Letter from the Executive Director
Standards can take many forms. Last week, I was at an SSP educational program in Washington. During the meeting, Craig Van Dyke from CLOCKSS spoke about the development of ORCID (a recently-joined Voting Member of NISO, so "Welcome!"). He described the formation, goals, and underpinnings of ORCID as a standard. In this description, Craig specifically mentioned the difference between "S"tandards and "s"tandards, noting the importance of the capital letter at the beginning of the word. I have also made the same distinction in my own presentations and writings over the years. Obviously, there is a difference between the two approaches to consensus and I don't want to minimize the value of a formal process. These values include the right to review and comment on drafts, an open process that is balanced among stakeholders, documented development procedures, the right to appeal, gathering input from external perspectives, and a structure for periodic review and maintenance. The "Capital 'S'" standards have stability, weight, and recognition, having gone through this process.
But in practical terms, does circumventing the formal "Standards" process make the resulting ORCID system, or NISO recommendations such as KBART, ODI, or our work on privacy principles any less valuable or impactful? Of course not. These systems and structures are valuable because they are adopted, they are used, and they are built into an organization's workflows. Many formal capital "S" standards began as de facto standards, such as what is now JATS and the Dublin Core Metadata elements within NISO, or the PDF and Office file formats that were formalized elsewhere.
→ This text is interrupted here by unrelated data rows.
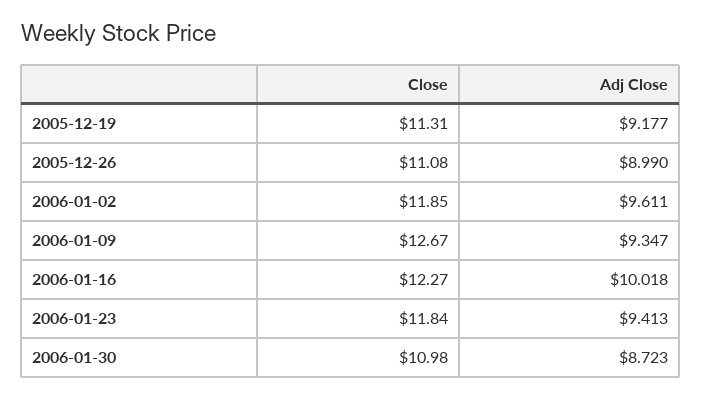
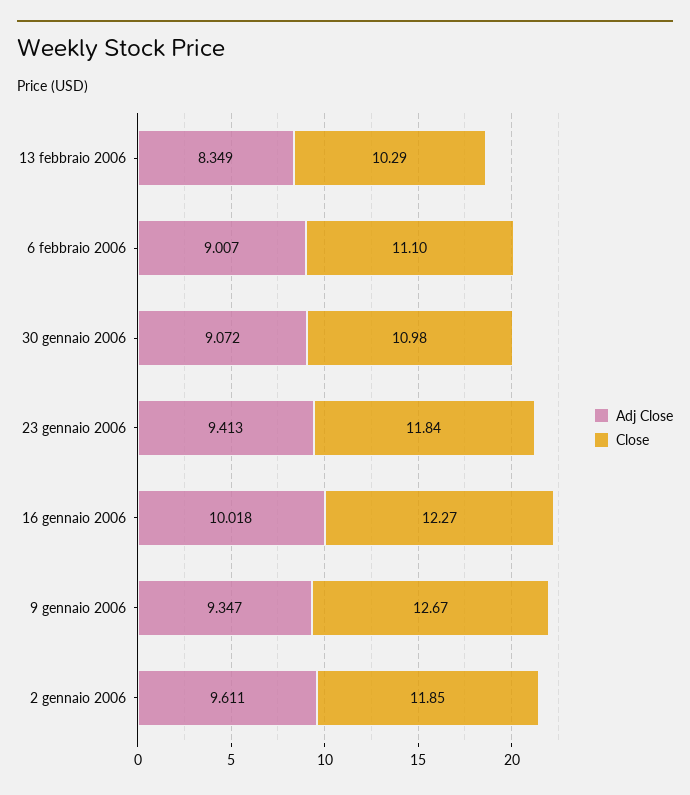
Close, 2005-12-19: 11.31 -> none
Adj Close, 2005-12-19: 9.177 -> none
Close, 2005-12-26: 11.08 -> none
Adj Close, 2005-12-26: 8.99 -> none
Adj Close, 2006-01-30: 8.723 -> 9.072
Adj Close, 13 febbraio 2006: none -> 8.349
Close, 13 febbraio 2006: none -> 10.29
Adj Close, 6 febbraio 2006: none -> 9.007
Close, 6 febbraio 2006: none -> 11.1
The process of developing these and other de facto standards is one key element that differs from the formal standards development process. Although they sought input from external stakeholders in the process, it was ultimately the National Library of Medicine (NLM) that took decisions about how the NLM DTD should work and what elements it should include or exclude that eventually became JATS. NLM took those decisions based on their own needs, systems development, and goals. It wasn't a concern for them how, as an example, comic book publishers wanted to use or engage with the NLM DTD. The National Library of Medicine was happy to allow others to use the structures and adapt them for their own purposes, but did not want to or feel the need to be involved. Of course, opening up the NLM DTD to the outside community, unburdening the agency from the problems of maintaining the structure, and making JATS less domain specific (as the DTD was) were all motivators for NLM to want to turn JATS into a formal standard. Similarly, there were benefits to Adobe and Microsoft to opening up PDF and Office file formats to standardization.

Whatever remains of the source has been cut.